I might need to take up on your offer in the local copy/WARC generation process if we decide to go to that route. 

Thank you!
Bohyun

-----Original Message-----
From: Code for Libraries [mailto:[log in to unmask]] On Behalf Of Alexander Duryee
Sent: Thursday, March 20, 2014 11:28 AM
To: [log in to unmask]
Subject: Re: [CODE4LIB] Archiving a website - best practices

Is this for a one-shot project, or will it be ongoing?  For a medium- to long-term initiative, I would suggest a subscription service like Archive-It; for a one-time effort, it would make more sense to use open-source tools like wget to generate a local copy + WARC.  If it's the latter, I'll be happy to take a look at the page and walk you through the process.

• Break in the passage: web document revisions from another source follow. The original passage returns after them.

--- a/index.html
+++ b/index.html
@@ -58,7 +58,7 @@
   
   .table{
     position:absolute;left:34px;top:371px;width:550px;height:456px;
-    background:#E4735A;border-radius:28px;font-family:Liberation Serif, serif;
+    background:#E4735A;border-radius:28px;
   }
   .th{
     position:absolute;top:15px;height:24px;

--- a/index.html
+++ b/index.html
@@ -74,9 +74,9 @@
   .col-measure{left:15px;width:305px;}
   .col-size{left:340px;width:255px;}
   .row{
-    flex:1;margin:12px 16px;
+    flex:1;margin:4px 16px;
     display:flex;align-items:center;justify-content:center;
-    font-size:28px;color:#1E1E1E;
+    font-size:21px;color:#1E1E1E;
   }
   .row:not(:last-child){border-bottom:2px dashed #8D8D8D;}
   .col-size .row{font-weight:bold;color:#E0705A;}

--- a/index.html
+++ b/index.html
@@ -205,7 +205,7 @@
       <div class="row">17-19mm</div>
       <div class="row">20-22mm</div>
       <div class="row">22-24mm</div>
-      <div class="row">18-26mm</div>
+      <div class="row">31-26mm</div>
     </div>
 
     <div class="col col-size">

I'm not really aware of a set of best practices, beyond the usual tenets of digital preservation (show your work, maintain authenticity, do minimal harm, document, document, document, etc).  The model I've used in the past is generating a WARC alongside the access copy (using wget's WARC output), using that as the preservation master+technical metadata, and hosting the access copy on a front-facing machine.

--Alex


On Thu, Mar 20, 2014 at 11:05 AM, Kari R Smith <[log in to unmask]> wrote:

> Also, contact the SAA (Society of American Archivists)  Web Archiving 
> round table.  Lots of experience and help from that list of folks.
> I'm forwarding your question to that list.
>
> Kari
>
> -----Original Message-----
> From: Kim, Bohyun <[log in to unmask]>
> Sent: Thursday, March 20, 2014 8:26 AM
> To: [log in to unmask]
> Subject: [CODE4LIB] Archiving a website - best practices
>
> I am not up to date with archiving practices. So I may be asking about 
> a well-known problem.
>
> But anyone archiving an old website and if so, what method do you use? 
> We are discussing taking screenshots and/or creating a zip file of the 
> whole site and uploading to a repository at MPOW. Both seem to have 
> some shortcomings.
>
> Thank you!
> Bohyun
>